Ich hab mir ein Audiointerface zugelegt wo man 12 Kanäle gleichzeitig aufnehmen kann, nur leider weiß ich nicht wie ich im Audition die einzelnen Kanäle belegen kann. ich muß ja jede Spur zu nem Eingang der Soundkarte routen, nur wo wer kann mir helfen?


----------



## bosei (29. März 2006)

Hat sich das erledigt oder besteht die nachfrage noch? Ist ja nicht so schwierig IMHO


----------



## Ronny Paul (29. März 2006)

bosei hat gesagt.:
			
		

> Hat sich das erledigt oder besteht die nachfrage noch? Ist ja nicht so schwierig IMHO


hat sich vorerst erledigt, hab mir das Adobe Audition 2,0 besorgt. Da geht alles so wie es soll, ich hatte vorher das 1,5 er. Ursprünglich wollte ich mit dem Cubase LE aufnehmen, jedoch kackt das Programm bei mir immer ab.


----------



## bosei (30. März 2006)

Ronny Paul hat gesagt.:
			
		

> Ursprünglich wollte ich mit dem Cubase LE aufnehmen, jedoch kackt das Programm bei mir immer ab.

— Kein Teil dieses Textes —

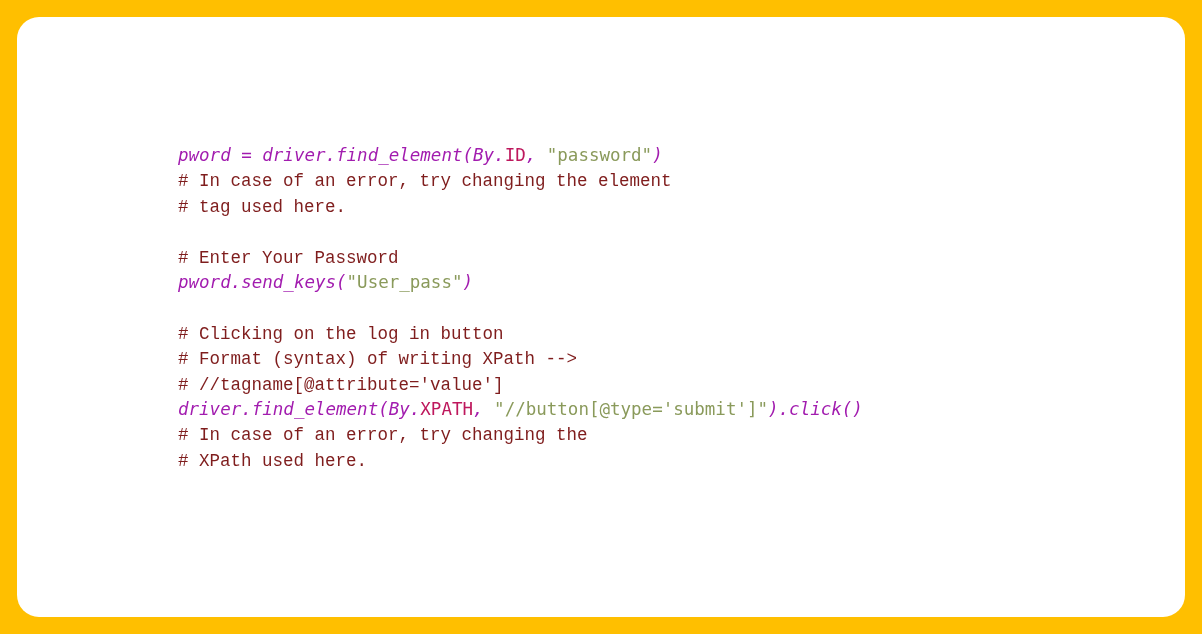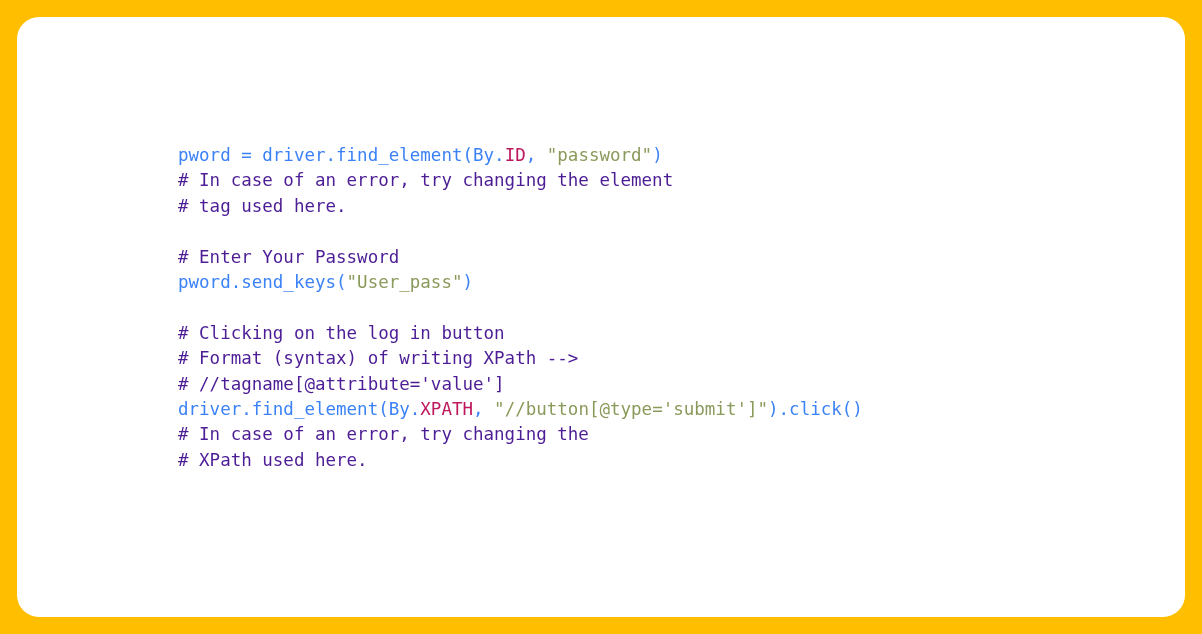--- a/index.html
+++ b/index.html
@@ -62,22 +62,22 @@
 
   .line {
     display: block;
     height: 25.4px;
   }
   .line.blank {
     height: 25.4px;
   }
 
   
-  .tok-plain   { color: #3b82f6; }
-  .tok-comment { color: #4c1d95; }
+  .tok-plain   { color: #a21caf; font-style: italic; }
+  .tok-comment { color: #7f1d1d; font-family: Liberation Mono, monospace; }
   .tok-attr    { color: #be185d; }
   .tok-string  { color: #8a9a5b; }
 </style>
 </head>
 <body>
 
 <div id="frame">
   <div id="panel">
     <div id="code-viewport">
       <pre id="code-block"><span class="line"><span class="tok-plain">pword = driver.find_element(By.</span><span class="tok-attr">ID</span><span class="tok-plain">, </span><span class="tok-string">"password"</span><span class="tok-plain">)</span></span><span class="line"><span class="tok-comment"># In case of an error, try changing the element</span></span><span class="line"><span class="tok-comment"># tag used here.</span></span><span class="line blank">​</span><span class="line"><span class="tok-comment"># Enter Your Password</span></span><span class="line"><span class="tok-plain">pword.send_keys(</span><span class="tok-string">"User_pass"</span><span class="tok-plain">)</span></span><span class="line blank">​</span><span class="line"><span class="tok-comment"># Clicking on the log in button</span></span><span class="line"><span class="tok-comment"># Format (syntax) of writing XPath --&gt;</span></span><span class="line"><span class="tok-comment"># //tagname[@attribute='value']</span></span><span class="line"><span class="tok-plain">driver.find_element(By.</span><span class="tok-attr">XPATH</span><span class="tok-plain">, </span><span class="tok-string">"//button[@type='submit']"</span><span class="tok-plain">).click()</span></span><span class="line"><span class="tok-comment"># In case of an error, try changing the</span></span><span class="line"><span class="tok-comment"># XPath used here.</span></span></pre>

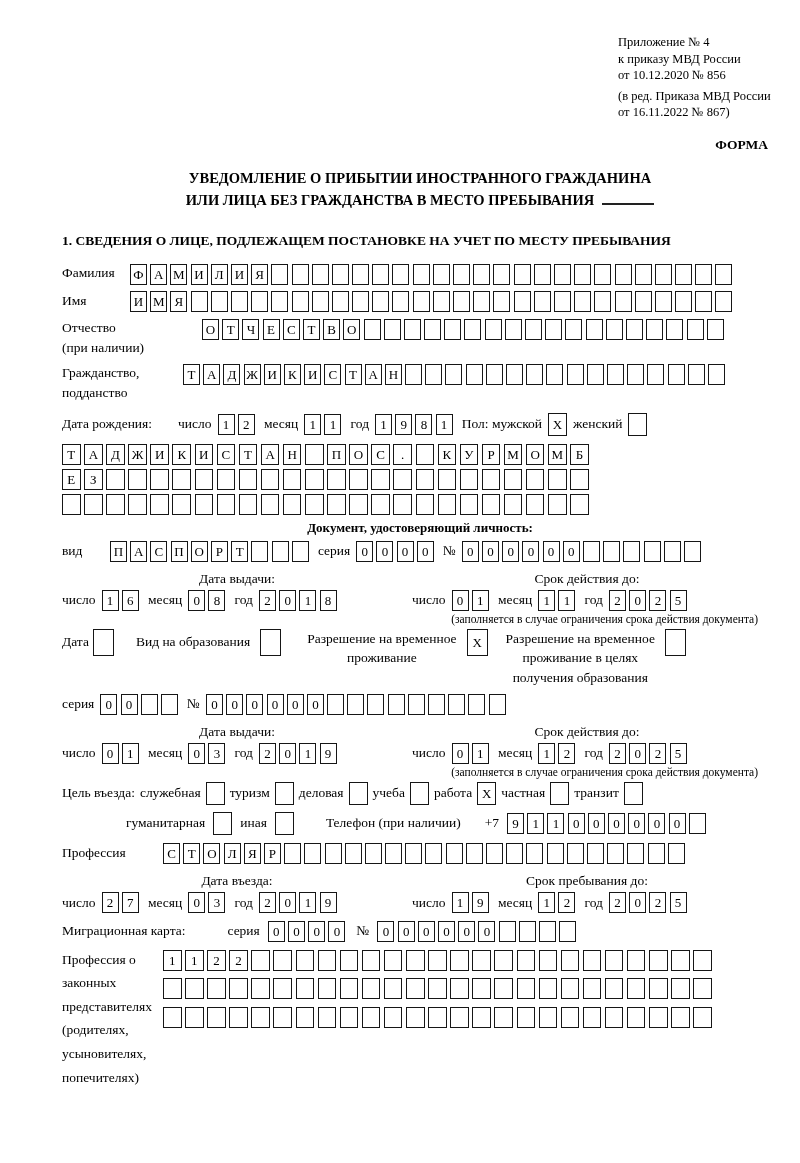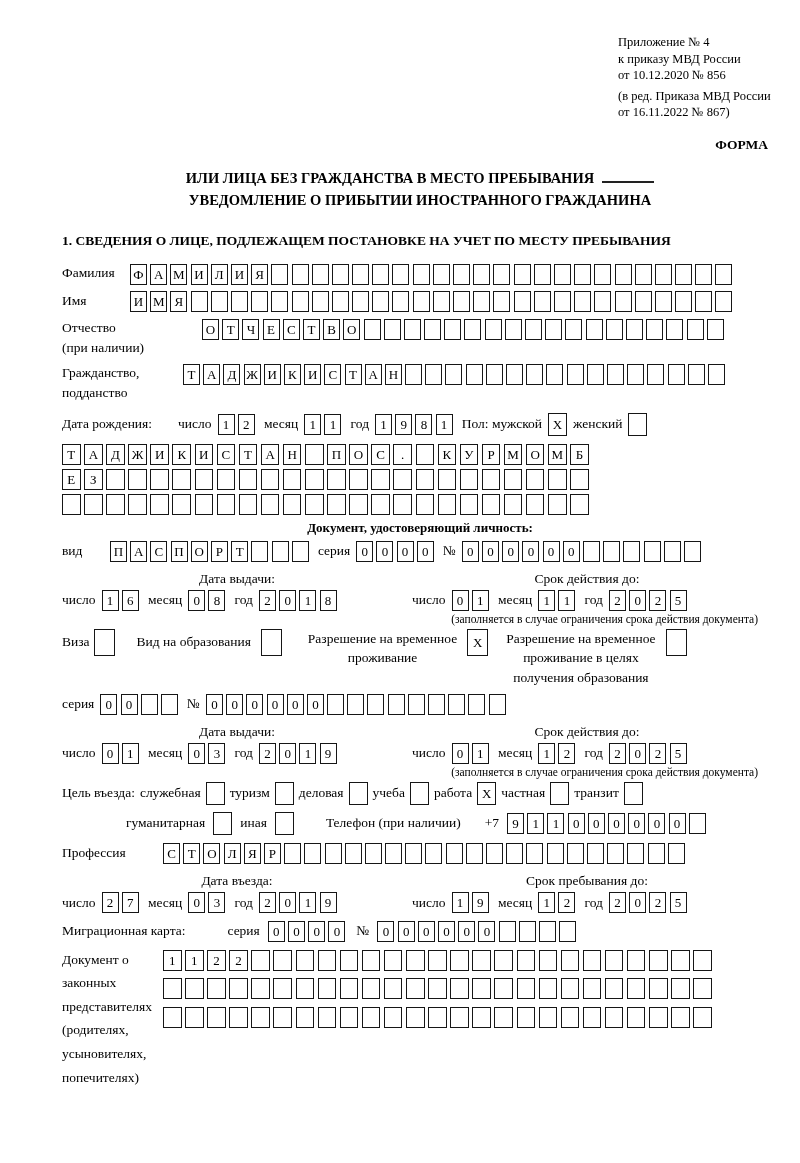--- a/index.html
+++ b/index.html
@@ -48,22 +48,22 @@
     <div>к приказу МВД России</div>
     <div>от 10.12.2020 № 856</div>
     <div class="gap"></div>
     <div>(в ред. Приказа МВД России</div>
     <div>от 16.11.2022 № 867)</div>
   </div>
 
   <div class="forma">ФОРМА</div>
 
   <div class="title">
+    <div>УВЕДОМЛЕНИЕ О ПРИБЫТИИ ИНОСТРАННОГО ГРАЖДАНИНА</div>
     <div><span>ИЛИ ЛИЦА БЕЗ ГРАЖДАНСТВА В МЕСТО ПРЕБЫВАНИЯ</span><span class="blank"></span></div>
-    <div>УВЕДОМЛЕНИЕ О ПРИБЫТИИ ИНОСТРАННОГО ГРАЖДАНИНА</div>
   </div>
 
   <div class="sect">1. СВЕДЕНИЯ О ЛИЦЕ, ПОДЛЕЖАЩЕМ ПОСТАНОВКЕ НА УЧЕТ ПО МЕСТУ ПРЕБЫВАНИЯ</div>
 
   <div class="row" style="margin-top:14px;">
     <span class="lbl" style="width:68px;">Фамилия</span>
     <span class="cells"><span class="cell">Ф</span><span class="cell">А</span><span class="cell">М</span><span class="cell">И</span><span class="cell">Л</span><span class="cell">И</span><span class="cell">Я</span><span class="cell"></span><span class="cell"></span><span class="cell"></span><span class="cell"></span><span class="cell"></span><span class="cell"></span><span class="cell"></span><span class="cell"></span><span class="cell"></span><span class="cell"></span><span class="cell"></span><span class="cell"></span><span class="cell"></span><span class="cell"></span><span class="cell"></span><span class="cell"></span><span class="cell"></span><span class="cell"></span><span class="cell"></span><span class="cell"></span><span class="cell"></span><span class="cell"></span><span class="cell"></span></span>
   </div>
 
   <div class="row">
@@ -143,21 +143,21 @@
         <span>год</span>
         <span class="cells"><span class="cell">2</span><span class="cell">0</span><span class="cell">2</span><span class="cell">5</span></span>
       </div>
       <div class="note">(заполняется в случае ограничения срока действия документа)</div>
     </div>
   </div>
 
 
   <div class="row" style="margin-top:4px;">
     <span class="inl" style="gap:4px;">
-      <span>Виза</span>
+      <span>Дата</span>
       <span class="cells chk2"><span class="cell"></span></span>
     </span>
     <span style="width:22px;"></span>
     <span class="inl" style="gap:10px;">
       <span>Вид на образования</span>
       <span class="cells chk2"><span class="cell"></span></span>
     </span>
     <span style="width:26px;"></span>
     <span class="inl" style="gap:10px;align-items:flex-start;">
       <span class="dcol ctr">
@@ -274,21 +274,21 @@
     <span>Миграционная карта:</span>
     <span style="width:26px;"></span>
     <span>серия</span>
     <span class="cells"><span class="cell">0</span><span class="cell">0</span><span class="cell">0</span><span class="cell">0</span></span>
     <span>№</span>
     <span class="cells"><span class="cell">0</span><span class="cell">0</span><span class="cell">0</span><span class="cell">0</span><span class="cell">0</span><span class="cell">0</span><span class="cell"></span><span class="cell"></span><span class="cell"></span><span class="cell"></span></span>
   </div>
 
   <div class="row wide" style="margin-top:6px;">
     <span class="lbl dcol" style="width:101px;line-height:1.75;">
-      <span>Документ о</span>
+      <span>Профессия о</span>
       <span>законных</span>
       <span>представителях</span>
       <span>(родителях,</span>
       <span>усыновителях,</span>
       <span>попечителях)</span>
     </span>
     <span class="stack" style="margin-top:2px;">
       <span class="cells" style="margin-bottom:7px;"><span class="cell">1</span><span class="cell">1</span><span class="cell">2</span><span class="cell">2</span><span class="cell"></span><span class="cell"></span><span class="cell"></span><span class="cell"></span><span class="cell"></span><span class="cell"></span><span class="cell"></span><span class="cell"></span><span class="cell"></span><span class="cell"></span><span class="cell"></span><span class="cell"></span><span class="cell"></span><span class="cell"></span><span class="cell"></span><span class="cell"></span><span class="cell"></span><span class="cell"></span><span class="cell"></span><span class="cell"></span><span class="cell"></span></span>
       <span class="cells" style="margin-bottom:7px;"><span class="cell"></span><span class="cell"></span><span class="cell"></span><span class="cell"></span><span class="cell"></span><span class="cell"></span><span class="cell"></span><span class="cell"></span><span class="cell"></span><span class="cell"></span><span class="cell"></span><span class="cell"></span><span class="cell"></span><span class="cell"></span><span class="cell"></span><span class="cell"></span><span class="cell"></span><span class="cell"></span><span class="cell"></span><span class="cell"></span><span class="cell"></span><span class="cell"></span><span class="cell"></span><span class="cell"></span><span class="cell"></span></span>
       <span class="cells"><span class="cell"></span><span class="cell"></span><span class="cell"></span><span class="cell"></span><span class="cell"></span><span class="cell"></span><span class="cell"></span><span class="cell"></span><span class="cell"></span><span class="cell"></span><span class="cell"></span><span class="cell"></span><span class="cell"></span><span class="cell"></span><span class="cell"></span><span class="cell"></span><span class="cell"></span><span class="cell"></span><span class="cell"></span><span class="cell"></span><span class="cell"></span><span class="cell"></span><span class="cell"></span><span class="cell"></span><span class="cell"></span></span>

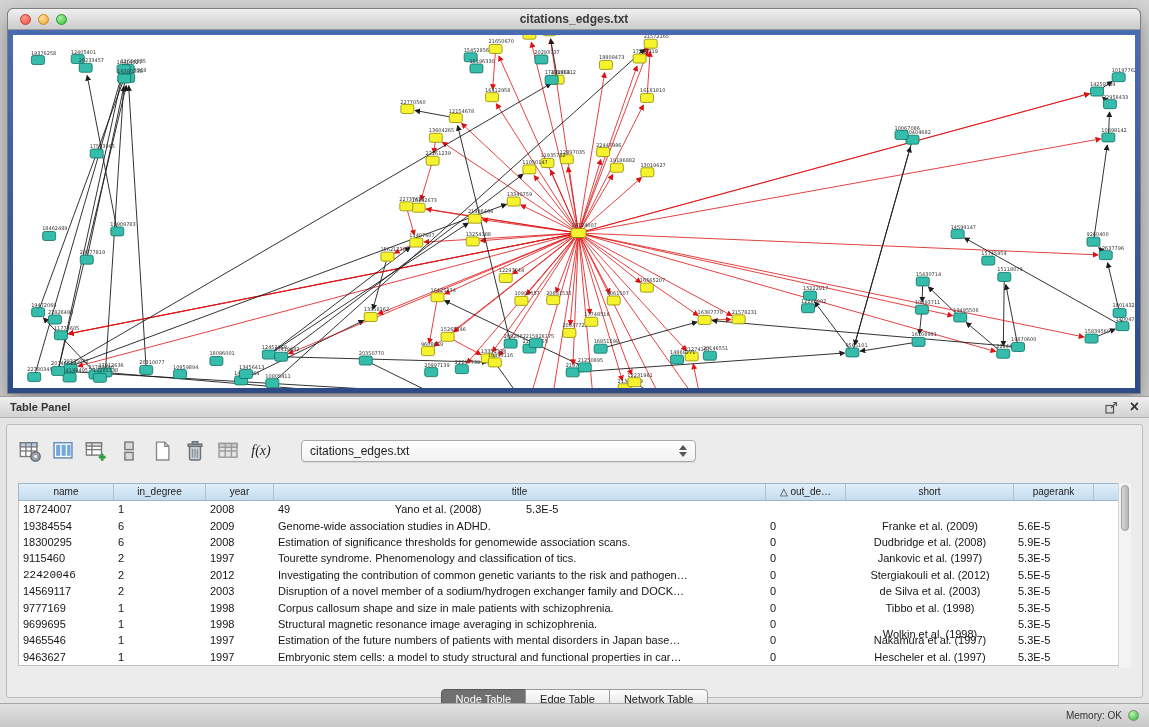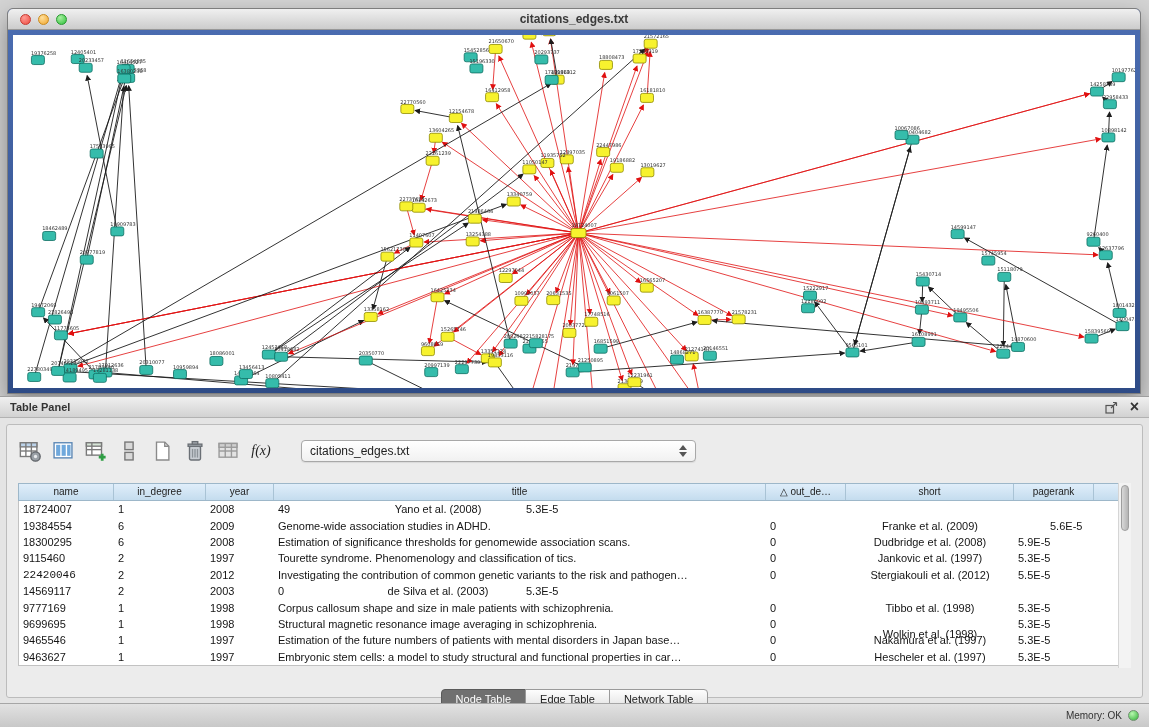--- a/index.html
+++ b/index.html
@@ -641,21 +641,21 @@
             <div class="td c-short" style="width: 168px;">Yano et al. (2008)</div>
             <div class="td" style="width: 80px;">5.3E-5</div>
           </div>
           <div class="tr">
             <div class="td" style="width: 95px;">19384554</div>
             <div class="td" style="width: 92px;">6</div>
             <div class="td" style="width: 68px;">2009</div>
             <div class="td" style="width: 492px;">Genome-wide association studies in ADHD.</div>
             <div class="td" style="width: 80px;">0</div>
             <div class="td c-short" style="width: 168px;">Franke et al. (2009)</div>
-            <div class="td" style="width: 80px; margin-left: 32px;">5.6E-5</div>
+            <div class="td" style="width: 80px;">5.6E-5</div>
           </div>
           <div class="tr">
             <div class="td" style="width: 95px;">18300295</div>
             <div class="td" style="width: 92px;">6</div>
             <div class="td" style="width: 68px;">2008</div>
             <div class="td" style="width: 492px;">Estimation of significance thresholds for genomewide association scans.</div>
             <div class="td" style="width: 80px;">0</div>
             <div class="td c-short" style="width: 168px;">Dudbridge et al. (2008)</div>
             <div class="td" style="width: 80px;">5.9E-5</div>
           </div>
@@ -674,20 +674,21 @@
             <div class="td" style="width: 68px;">2012</div>
             <div class="td" style="width: 492px;">Investigating the contribution of common genetic variants to the risk and pathogen…</div>
             <div class="td" style="width: 80px;">0</div>
             <div class="td c-short" style="width: 168px;">Stergiakouli et al. (2012)</div>
             <div class="td" style="width: 80px;">5.5E-5</div>
           </div>
           <div class="tr">
             <div class="td" style="width: 95px;">14569117</div>
             <div class="td" style="width: 92px;">2</div>
             <div class="td" style="width: 68px;">2003</div>
+            <div class="td" style="width: 492px;">Disruption of a novel member of a sodium/hydrogen exchanger family and DOCK…</div>
             <div class="td" style="width: 80px;">0</div>
             <div class="td c-short" style="width: 168px;">de Silva et al. (2003)</div>
             <div class="td" style="width: 80px;">5.3E-5</div>
           </div>
           <div class="tr">
             <div class="td" style="width: 95px;">9777169</div>
             <div class="td" style="width: 92px;">1</div>
             <div class="td" style="width: 68px;">1998</div>
             <div class="td" style="width: 492px;">Corpus callosum shape and size in male patients with schizophrenia.</div>
             <div class="td" style="width: 80px;">0</div>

Cubase wäre natürlich besser. Wieso kackt das immer ab?


----------



## Ronny Paul (30. März 2006)

bosei hat gesagt.:
			
		

> Cubase wäre natürlich besser. Wieso kackt das immer ab?


Ich weiß nicht es stürzt immer ab. Ich mach das Programm auf und nach 2 min geht nichts mehr. und ich muß den Rechner neu starten.


----------



## Gahan (5. Mai 2006)

Hallo Ronny Paul,

ich vermute mal, dass Dein Audio-Interface ASIO-Treiber hat. Sind die richtig in Cubase konfiguriert, bzw. die Latenzen richtig eingestellt?  Die Kanäle sind auch wirklich den physikalisch vorhandenen Ein- und Ausgängen zugeordnet?  Dann dürfte es eigentlich laufen...

Viele Grüße.
Gahan


----------